Jerome David SalingerForse il regista adatto era proprio Wilder, l’unico che potesse rispettare quel mix difficilissimo di autoironia, surrealtà, e dramma che si respira nelle pagine del romanzo. Peccato che oggi non ci sia più un Wilder, visto che prima o poi gli eredi acconsentiranno ad una trasposizione.
Infine, fuori dalle immagini del documentario, o meglio dipendente da queste ma decisamente elaborata dallo scrivente, c’è un’ultima riflessione. Uno dei romanzi meno conosciuti e frequentati di Philip Roth, Lo scrittore fantasma, racconta del celebre “alter ego” Zuckerman, giovane aspirante scrittore che riesce a farsi ospitare per un week end nella casa, in mezzo a montagne innevate, in cui vive il celebre scrittore Lonoff.  Zuckerman dovrebbe intervistarlo e si sorprende per una delle frasi più celebri di Lonof che dovrebbero spiegare il proprio mestiere: “io giro le frasi; al mattino giro le frasi, poi le giro di nuovo, e ancora di nuovo. Questo è ciò che faccio.”  Questo misterioso Lononf è stato sempre individuato – dalla critica e dalla filologia – nelle figure di Bernard Malamud o anche di Saul Bellow, amato da Roth e primo scrittore ebreo americano a vincere il Nobel per la letteratura.

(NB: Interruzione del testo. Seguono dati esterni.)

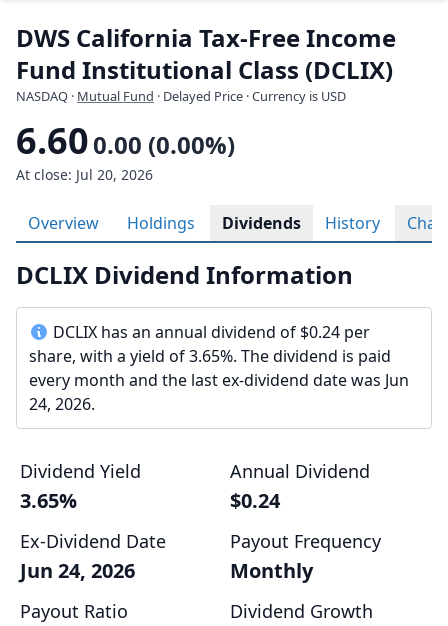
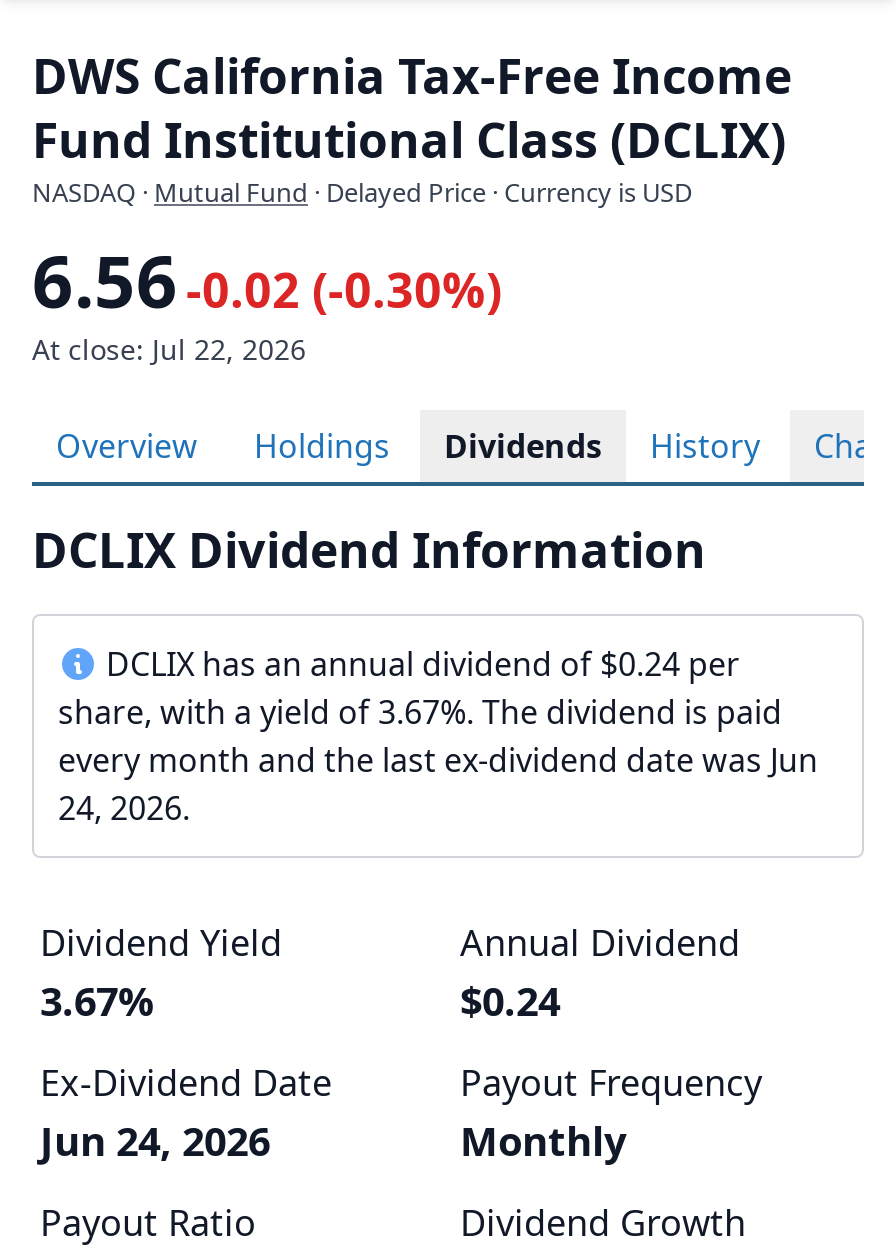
[16,116,235,165] 6.60 0.00 (0.00%) -> [32,232,502,330] 6.56 -0.02 (-0.30%)
[16,165,153,184] At close: Jul 20, 2026 -> [32,330,306,368] At close: Jul 22, 2026
[29,345,391,367] share, with a yield of 3.65%. The dividend is paid -> [58,690,782,734] share, with a yield of 3.67%. The dividend is paid
[20,487,77,514] 3.65% -> [40,974,154,1028] 3.67%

E se invece, quel signore, ormai anziano (il romanzo è del 1979), il cui nome (on rivela, off nasconde o spegne), fosse davvero il “fantasma Salinger”, chiuso nella sua dimora tra i boschi, intento per tutta la vita a “girare le frasi” accanto ad una moglie paziente ed una ragazza, una misteriosa ebrea europea, che appunto potrebbe far parte delle numerose ammiratrici/amanti che si attribuiscono all’autore de Il giovane Holden?

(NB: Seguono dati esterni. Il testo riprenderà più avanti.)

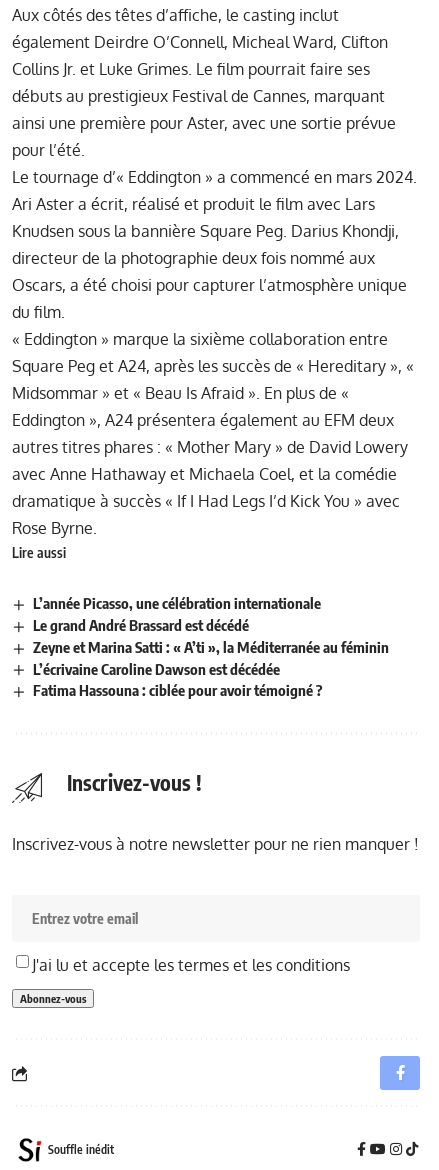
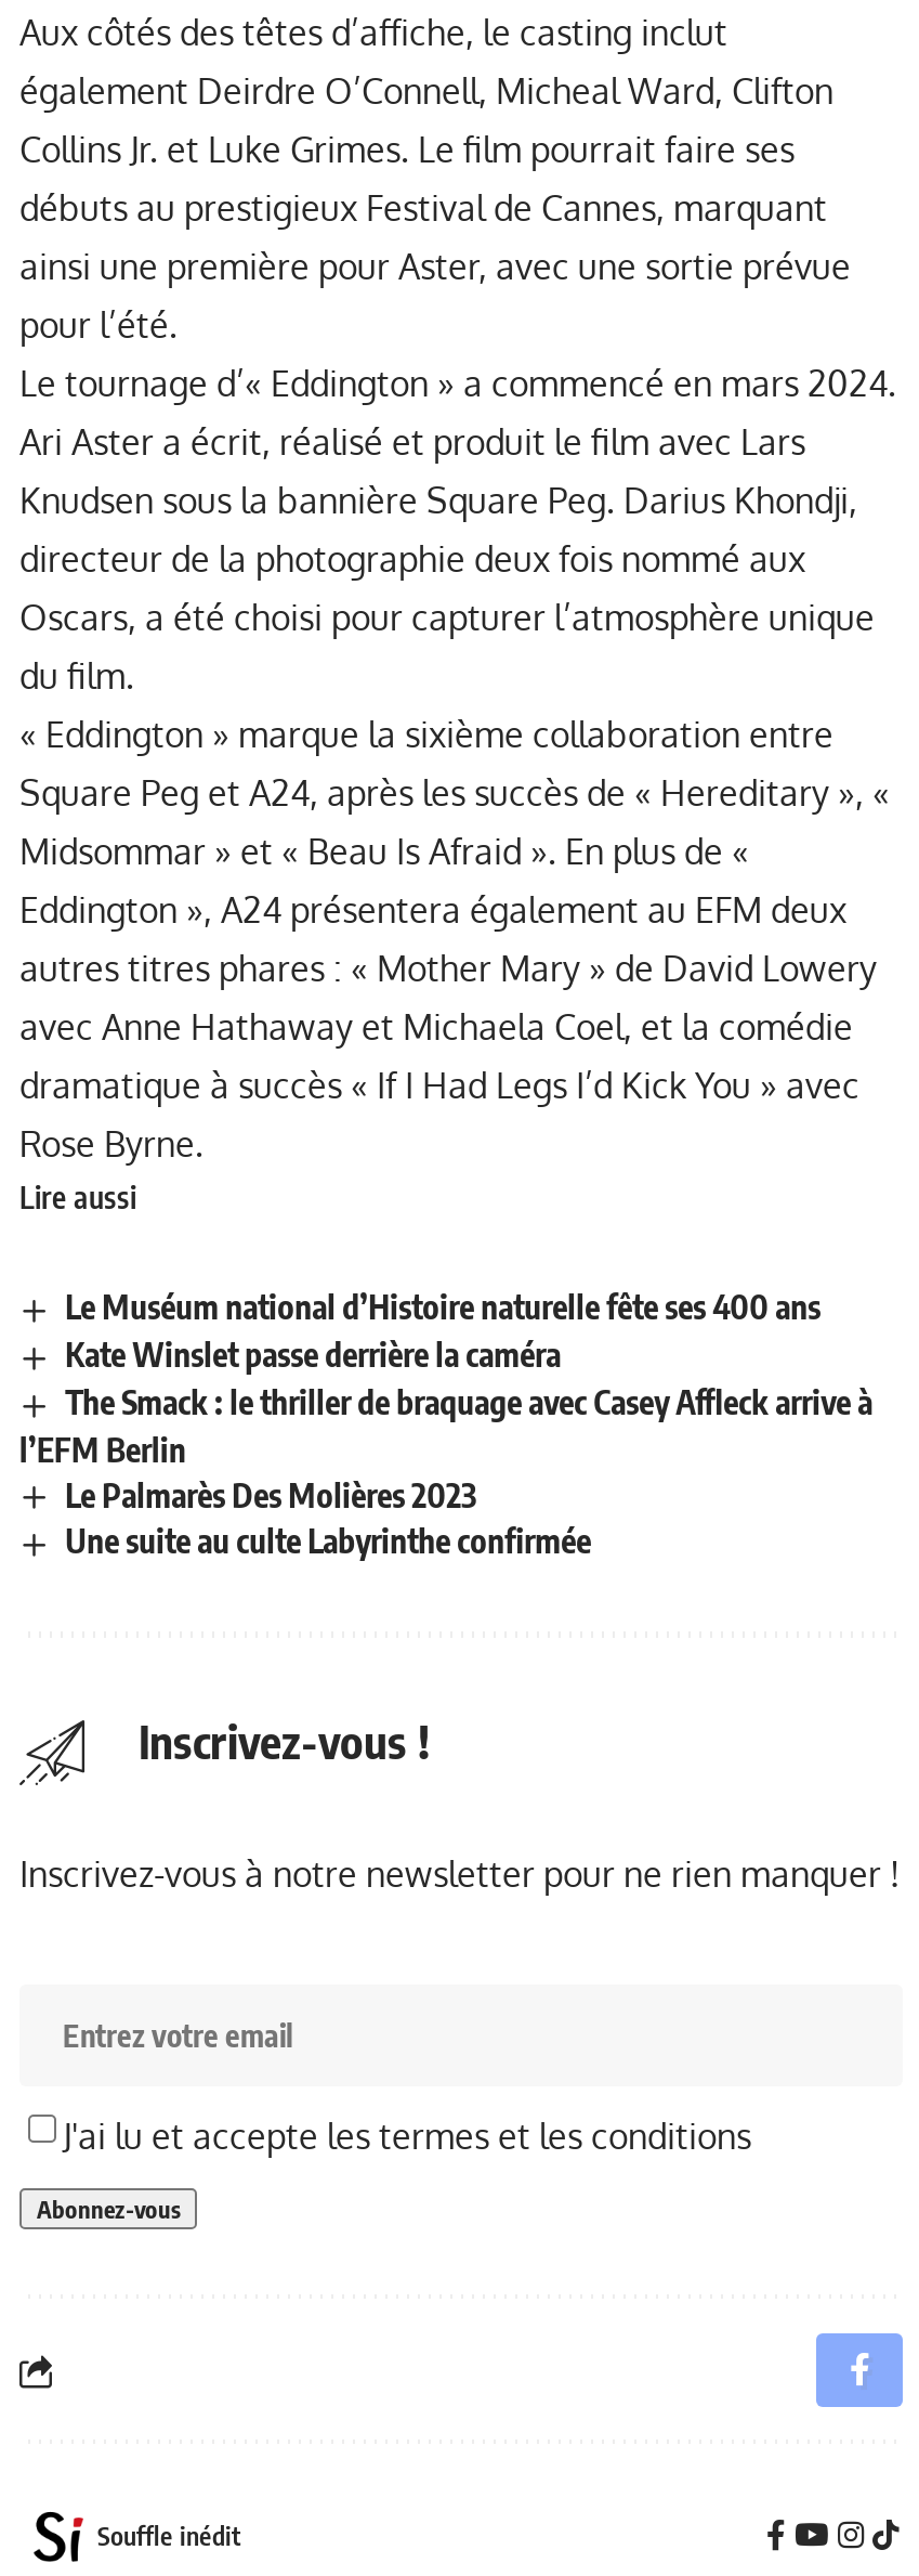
[33,594,389,699] L’année Picasso, une célébration internationale | Le grand André Brassard est décédé | Zeyne et Marina Satti : « A’ti », la Méditerranée au féminin | L’écrivaine Caroline Dawson est décédée | Fatima Hassouna : ciblée pour avoir témoigné ? -> [19,1287,873,1561] Le Muséum national d’Histoire naturelle fête ses 400 ans | Kate Winslet passe derrière la caméra | The Smack : le thriller de braquage avec Casey Affleck arrive à | l’EFM Berlin | Le Palmarès Des Molières 2023 | Une suite au culte Labyrinthe confirmée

Dopotutto, la bibliografia di Philip Roth, che appartiene interamente agli ultimi trent’anni del Novecento, non fa che “estrovertere”, quasi in tono di sfida, talvolta gioioso, altre volte tragico, il disagio di una generazione di americani di discendenza e cultura ebraica, ormai affermati, cittadini come gli altri, ma, come si racconta in La macchia umana, capaci sempre di nascondersi. Proprio come Salinger.